# grips



## BUSTinCAPs (Aug 8, 2009)

Anyone know of a website that carries 1911 grips with some style, maybe some flames or something like that.


----------



## Baldy (Jun 21, 2006)

Here's a place for some wild stuff. http://www.wickedgrips.com/

Here's one for for some fancy woods. http://www.esmeralda.cc/


----------



## YFZsandrider (Feb 28, 2009)

+1 one wicked grips! but, there are many 1911 grips manufacturers out there, so just check the "Ultimate 1911 Links Thread" at the top of the General 1911 page. There's lots of good links there


----------



## BUSTinCAPs (Aug 8, 2009)

thank you


----------



## dondavis3 (Aug 2, 2009)

*Crimson trace grips*

I just installed a set of Crimson Trace Laser Grips model LG-401-P1-Custom, in Burlwood Finish with Front Activation on my Kimber 1911. They are very comfortable and work really well.

If you have a Ambidextrous-safety model 1911, it requires you shorten your right safety - my gunsmith charged me $20 and did a very professional job - a friend of mine did his own shortening using a "dremmel" and was very careful to well protect his 1911.

These are available from Crimson Trace, but cheaper from other websites, just "Google" Crimson Trace Laser Grips model LG-401-P1.

:smt1099


----------



## jwhisler (Oct 1, 2008)

vzgrips.com


----------



## DevilsJohnson (Oct 21, 2007)

Gun Grip Guys have some good stuff
I've bought a few off this guy (Link) . He does fantastic work.

Fusion has some pretty nice stuff too.


----------



## VAMarine (Dec 25, 2008)

Another vote for VZ Grips, if you're looking for wood, Sarge's grips and Esmereleda's are good to go.

Wicked Grips are totally....well wicked, but pricey.

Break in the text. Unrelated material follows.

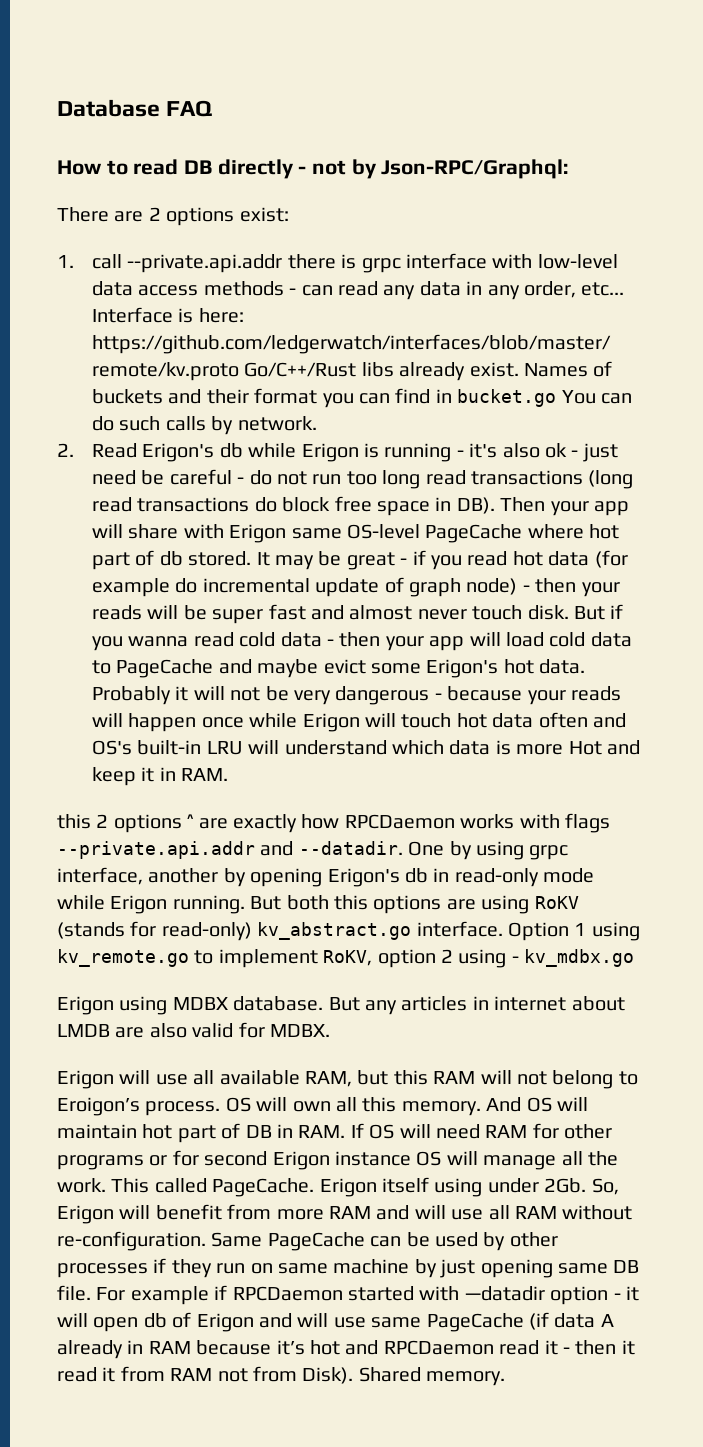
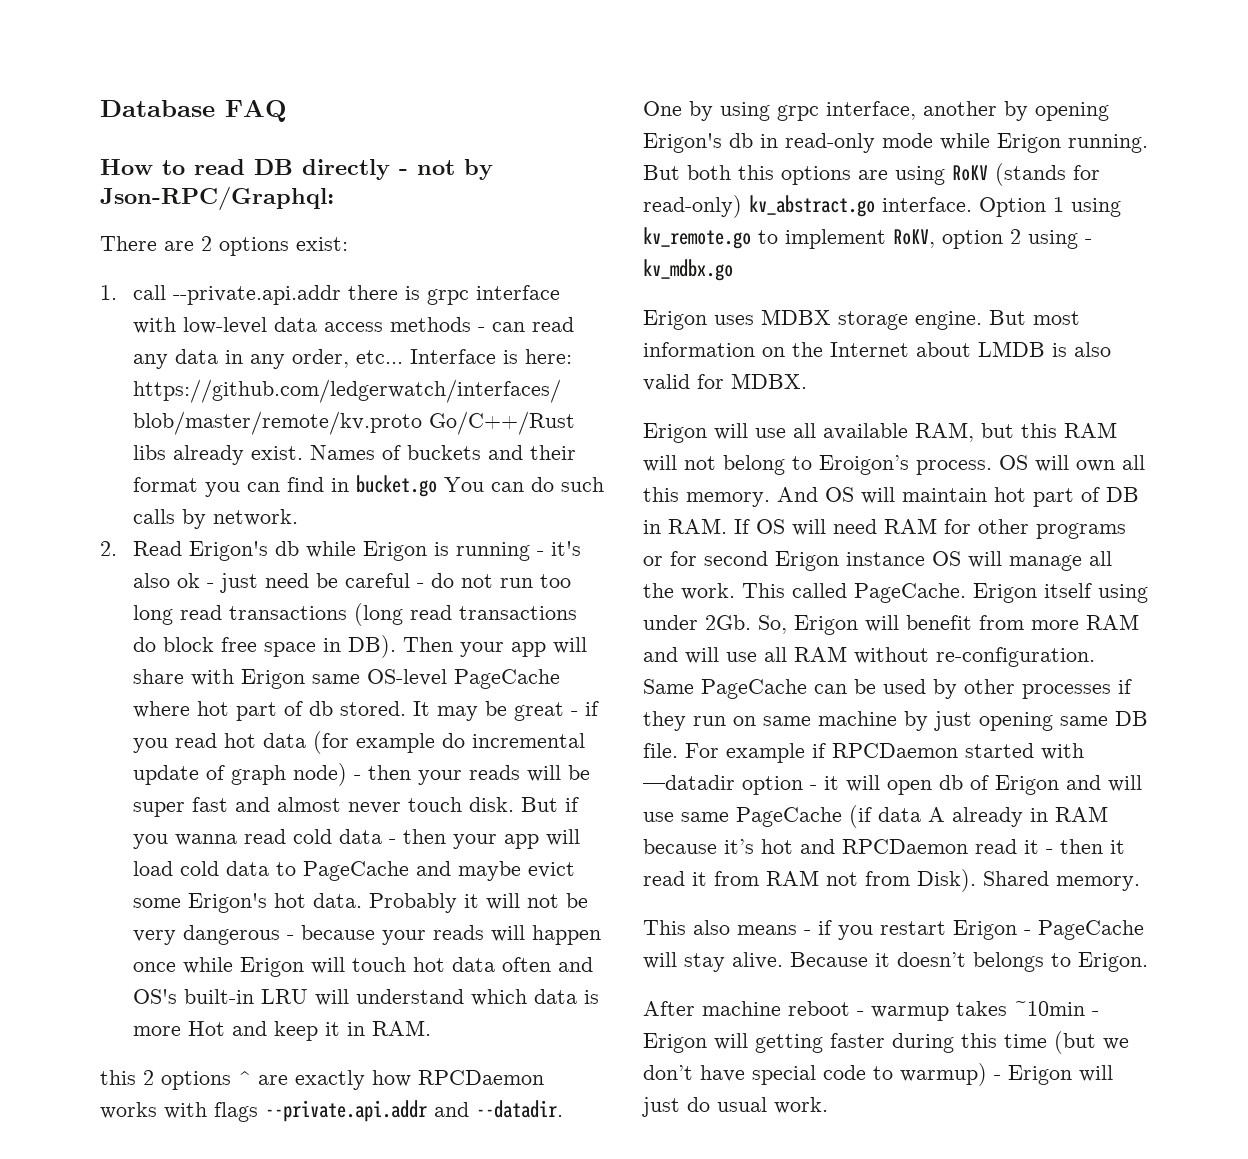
[119,996,567,1015] using MDBX database. But any articles in internet -> [714,309,1080,330] [643,342,909,357] uses MDBX storage engine. But most information on the Internet
[115,1027,145,1038] are -> [1052,343,1067,357] is
(506, 1378) none -> [643,920,1144,940] [643,952,1148,972] [643,1001,1099,1021] [643,1031,1129,1054] [643,1063,1113,1086] [642,1097,828,1117] // This also means - if you restart Erigon - PageCache will stay alive. Because it doesn’t belongs to Erigon. // After machine reboot - warmup takes ~10min - Erigon will getting faster during this time (but we don’t have special code to warmup) - Erigon will just do usual work.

We have two sets from Wicked but I keep going back to VZ for the grips on my carry gun. I think Im going to get some of the VZ Operators in G10 next.


----------



## dances with guns (Sep 10, 2009)

you might want to take a look at the vz alien grips, they're the best grips i've used on a 1911. seriously grippy without tearing up your hands. just a great design. made from g10 material, i just ordered my second pair.


----------